Belki de şu an kendimizle yüzleşmemizin tam zamanıdır. “Ne ekersen onu biçersin.” diye halk arasında bir söz var. Herkesin kendi eliyle yaptıklarının sonuçlarının olduğu Kur’an da da yazar ama sonrasında bunun bir öneminin olmadığını, Alemlerin Rabbi’nin tüm günahları bağışlayacağını, sevgisiyle ve merhametiyle tüm iyiliklerin de üzerine çıkacağını söyler. Şu da bilinmelidir ki, Allah kendi iradesine ve kudretine kimsenin ortak olmasını istemez.

İşte bu nedenle her insanın kötülüğünün de iyiliğinin de, Allah’ın merhametinin ve sevgisinin üzerine çıkamaz, buna ortak olamaz.
Ben bir Müslüman olarak kendi günahlarımdan korkmam, kendi iyiliklerimi de abartılı bir şey sanmam. Sadece ve sadece Allah’a sevgisine ve merhametine güvenirim.
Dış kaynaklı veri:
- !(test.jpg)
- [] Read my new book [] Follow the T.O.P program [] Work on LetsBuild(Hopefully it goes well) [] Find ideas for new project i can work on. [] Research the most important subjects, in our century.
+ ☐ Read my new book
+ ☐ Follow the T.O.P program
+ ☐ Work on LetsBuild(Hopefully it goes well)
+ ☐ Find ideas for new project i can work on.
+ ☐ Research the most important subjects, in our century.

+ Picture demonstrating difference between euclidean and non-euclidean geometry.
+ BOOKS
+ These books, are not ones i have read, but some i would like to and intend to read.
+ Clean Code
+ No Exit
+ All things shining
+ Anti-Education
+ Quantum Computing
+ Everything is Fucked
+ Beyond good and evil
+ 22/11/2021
Çünkü pek çok ayette Cenabı Hakk’ın tüm günahlarınızı bağışlayacak güçte olduğunu ve bunların başımıza getireceği sıkıntıları da defedeceğini, iptal edeceğini söyler.

Bu bize ne güzel bir müjdedir. Hayatımız boyunca gökteki ve yerdeki hazinelerinden pay almak için Allahın ikramına güvenmeliyiz. Duanın kabulü tamamen senin ortaya koyduğun çabayla, imanla ve bu, senin bakış açınla alakalı. Bakış açısı önemlidir ve çözümler için her şeydir. Cenabı Allah için kulunun zannı çok önemlidir. Biz insanlara lazım olan takvadır.
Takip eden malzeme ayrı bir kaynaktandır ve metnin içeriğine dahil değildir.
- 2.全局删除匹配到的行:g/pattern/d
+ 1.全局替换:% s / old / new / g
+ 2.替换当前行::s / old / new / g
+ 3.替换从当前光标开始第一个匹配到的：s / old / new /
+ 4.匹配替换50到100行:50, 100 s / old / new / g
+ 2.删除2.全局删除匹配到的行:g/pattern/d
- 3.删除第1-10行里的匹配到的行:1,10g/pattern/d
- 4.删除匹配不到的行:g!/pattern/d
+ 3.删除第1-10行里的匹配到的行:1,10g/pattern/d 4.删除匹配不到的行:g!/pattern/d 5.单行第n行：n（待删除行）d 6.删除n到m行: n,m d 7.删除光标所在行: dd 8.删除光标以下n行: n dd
Takva değişmez. Doğruluk, adalet ve hikmet tüm zamanlarda hep aynıdır. Bu özellikler Takvayı tanımlar bu manalara gelir. Namuslu, sorumlu, vicdanlı , takva sahibi insanların artık bir araya gelmesi gerekiyor.

Duanın kabulü tamamen iman gücünden geçiyor. İman da Rabbini tanımakla güçlenen bir güvenme duygusu.
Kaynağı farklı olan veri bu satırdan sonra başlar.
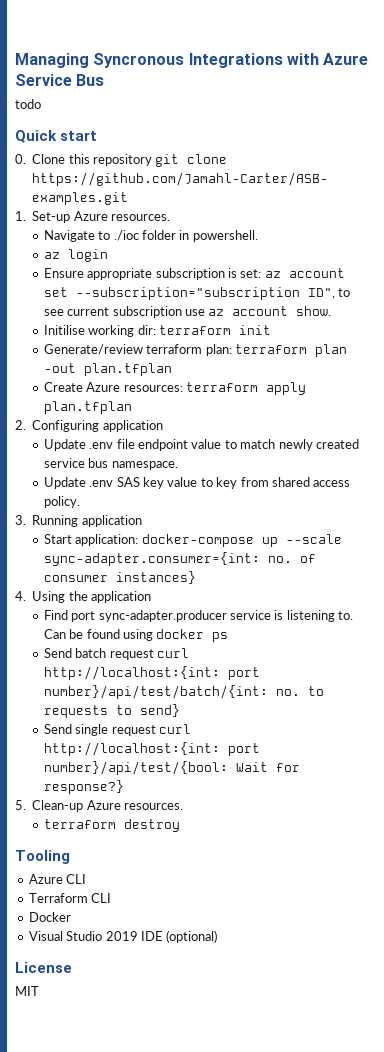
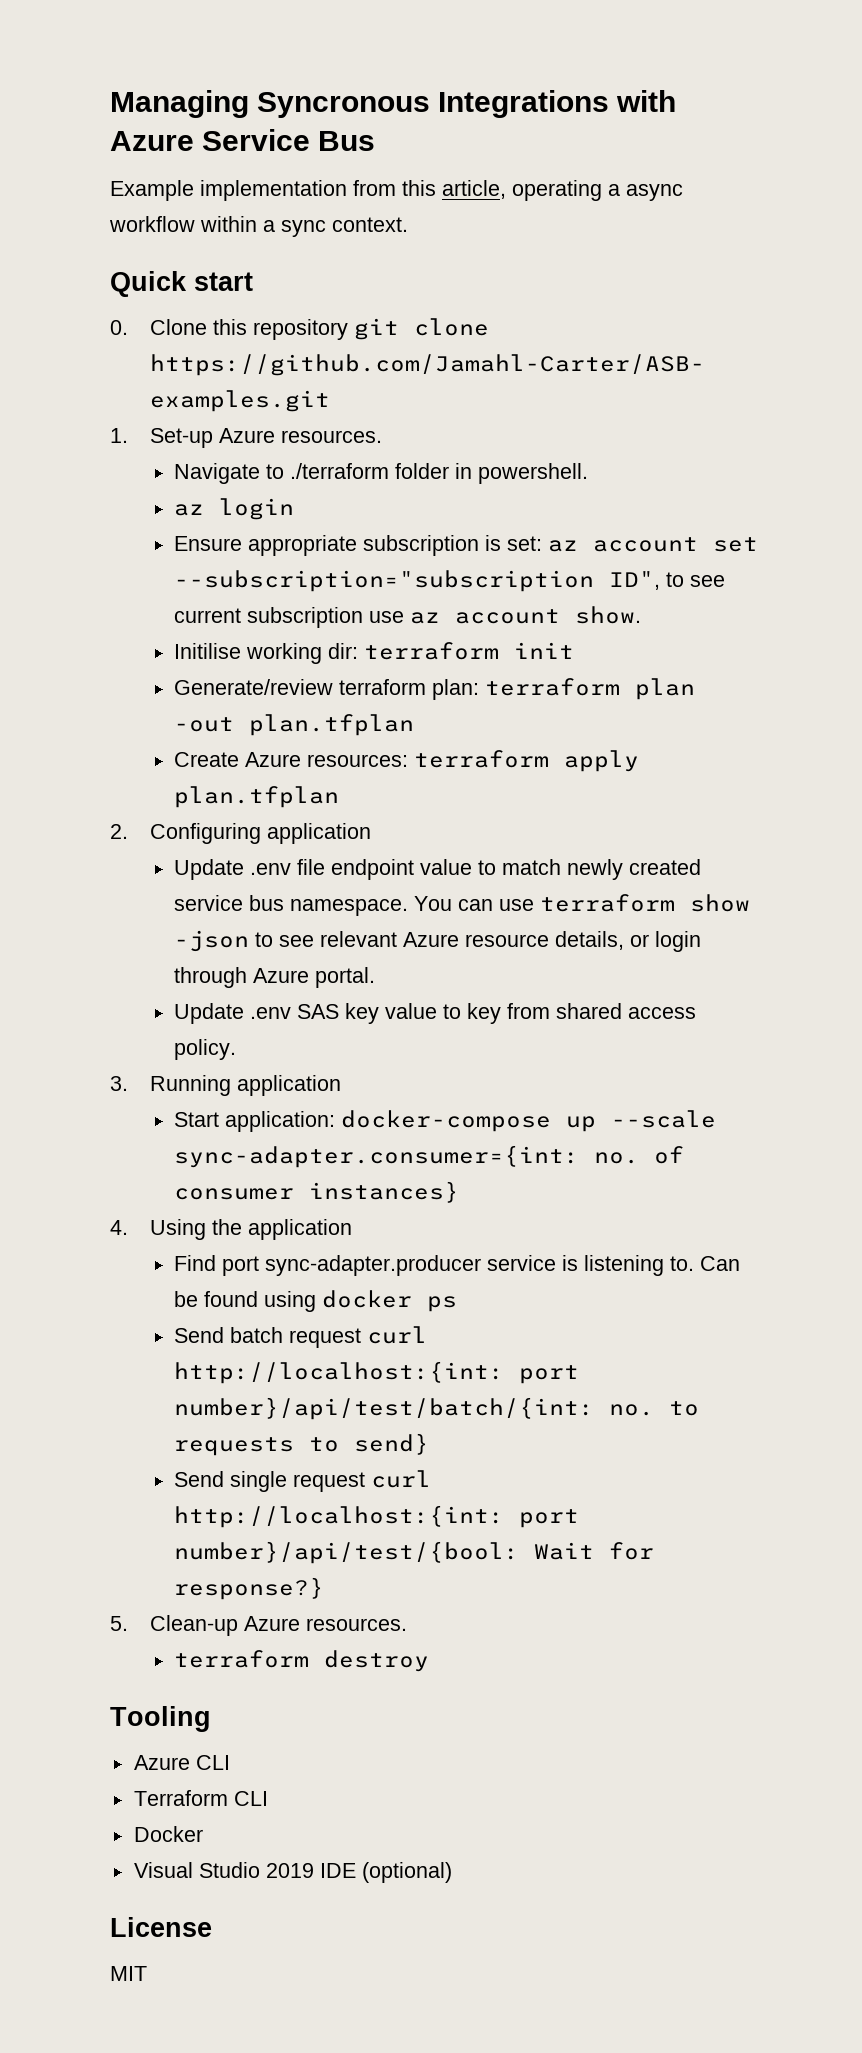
- todo
+ Example implementation from this article, operating a async workflow within a sync context.
- Navigate to ./ioc folder in powershell.
+ Navigate to ./terraform folder in powershell.
+ You can use terraform show -json to see relevant Azure resource details, or login through Azure portal.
Burada dua, kendi kafamızdaki Allah’a değil, Kur’an’ın anlattığı Allah’a edilmeli. Belki de duanın kabul olma sırrı buradadır?

İşin özü, İyiysen de kötüysen de sen kendine iyiysin ve kötüsün.

Sosyal Medyada Paylaşın:

BİRDE BUNLARA BAKIN

Düşüncelerinizi bizimle paylaşırmısınız ?

101 queries in 3,955 seconds.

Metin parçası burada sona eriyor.